On Aug. 2, 2012, a little over a month before McGonegal revealed the deficit to the school board Sept. 7, 2012, the former superintendent and six finance employees discussed a possible deficit of $5 million.

The $5 million figure came before adjusting entries in the budget and those in the meeting had “hoped it would go away,” an district accounting manager told forensic auditors hired to find the deficit’s cause.

The school board and an audience featuring only two members of the public attended a special meeting Thursday night in the Manatee County Commission Chambers, questioning two investigators from Navigant about its 200-page-plus audit report released in mid-January.

That report blamed former Assistant Superintendent Jim Drake and flawed processes for many of the accounting errors that led to the budget shortfall. Former superintendent Tim McGonegal, who resigned in September, was hands-off with budget, handing off most of the responsibility to Drake, who rarely responded to emails and lacked communication skills, the report said.

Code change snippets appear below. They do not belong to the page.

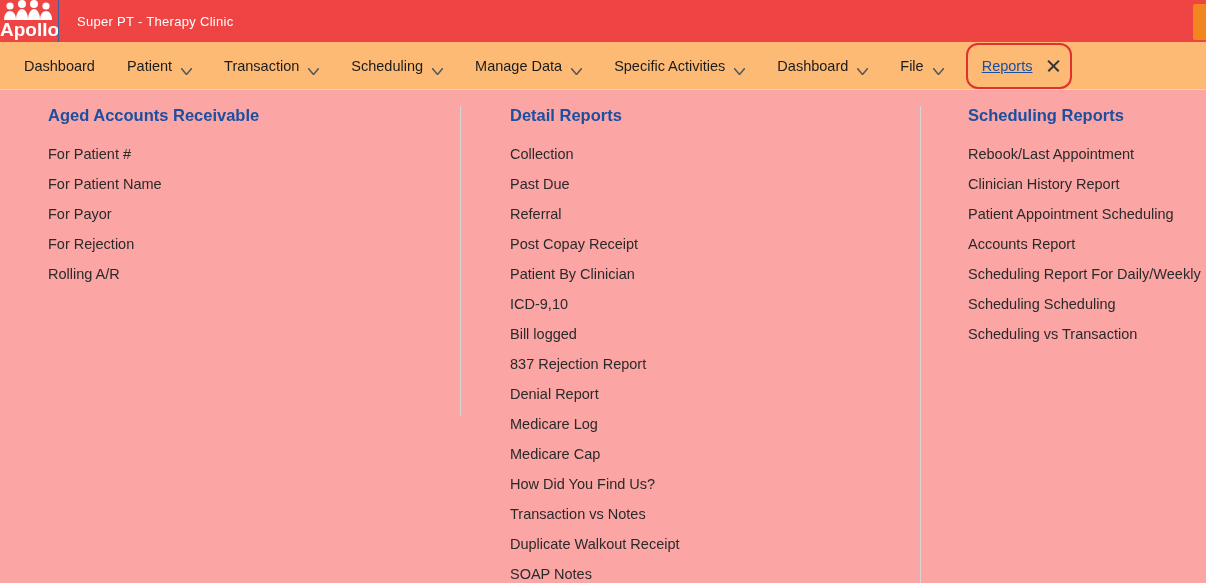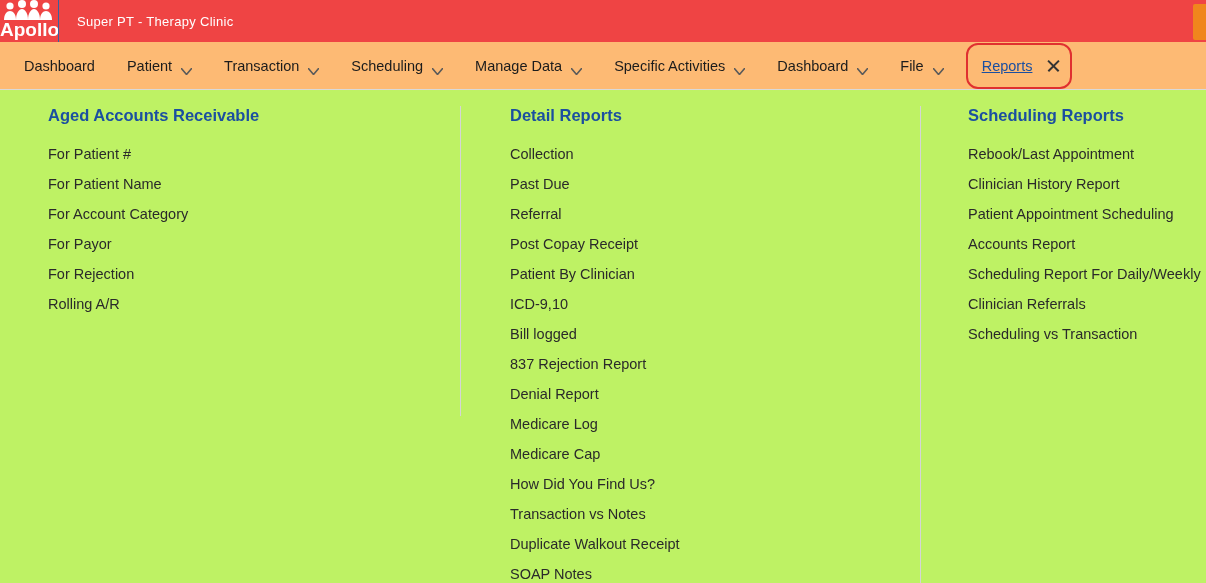--- a/index.html
+++ b/index.html
@@ -100,21 +100,21 @@
     width: 15px; height: 1.6px;
     background: #333;
   }
   .close-x::before { transform: rotate(45deg); }
   .close-x::after { transform: rotate(-45deg); }
 
   
   .panel {
     display: flex;
     height: 493px;
-    background: #bef264;
+    background: #fca5a5;
     padding-top: 16px;
   }
   .col {
     position: relative;
     padding: 0 0 0 48px;
   }
   .col-1 { width: 460px; }
   .col-2 { width: 460px; padding-left: 50px; }
   .col-3 { width: 286px; padding-left: 48px; }
   .col-sep {
@@ -246,21 +246,20 @@
 
 </div>
 
 <div class="panel">
 
   <div class="col col-1">
     <div class="col-title">Aged Accounts Receivable</div>
     <ul class="link-list">
       <li>For Patient #</li>
       <li>For Patient Name</li>
-      <li>For Account Category</li>
       <li>For Payor</li>
       <li>For Rejection</li>
       <li>Rolling A/R</li>
     </ul>
   </div>
 
   <div class="col col-2">
     <div class="col-sep"></div>
     <div class="col-title">Detail Reports</div>
     <ul class="link-list">
@@ -284,18 +283,18 @@
 
   <div class="col col-3">
     <div class="col-sep"></div>
     <div class="col-title">Scheduling Reports</div>
     <ul class="link-list">
       <li>Rebook/Last Appointment</li>
       <li>Clinician History Report</li>
       <li>Patient Appointment Scheduling</li>
       <li>Accounts Report</li>
       <li>Scheduling Report For Daily/Weekly</li>
-      <li>Clinician Referrals</li>
+      <li>Scheduling Scheduling</li>
       <li>Scheduling vs Transaction</li>
     </ul>
   </div>
 
 </div>
 
 </body></html>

The special meeting came after the district posted more than 16,000 pages of supporting documents related to the report on its website, Feb. 1.

Navigant’s Al Robinson, formerly with the FBI, reaffirmed his investigation found no criminal conduct from district employees.

They did not purposely hide the deficit from the public, Robinson said.

After school board member Dave Miner questioned how a finance staff and administration hired to do its jobs could be so incompetent, Robinson said Drake had little experience in school district finance when he joined Manatee County Schools in 2005-06.

“You had smart people who had accounting backgrounds with little budget experience,” Robinson said. “It was the perfect storm. It was a combination of limited communication software issues and changes (in the district).”

Drake only had two people helping him with the budget, employees who only focused part-time on the budget and spent time on other projects like cash management.

2011-12 also saw a $24 million drop in federal government funding for the school board,

Without the federal funding the district got in 2010-11, Davis said the district would have had a deficit that year as well.

“This wasn’t a one-year event,” Robinson said. “Federal funding disguised what was happening.”

Another revelation from the meeting came when Karen Carpenter, school board chairwoman, said the board was unaware McGonegal had asked Drake to resign in January 2012 before Navigant’s report said so.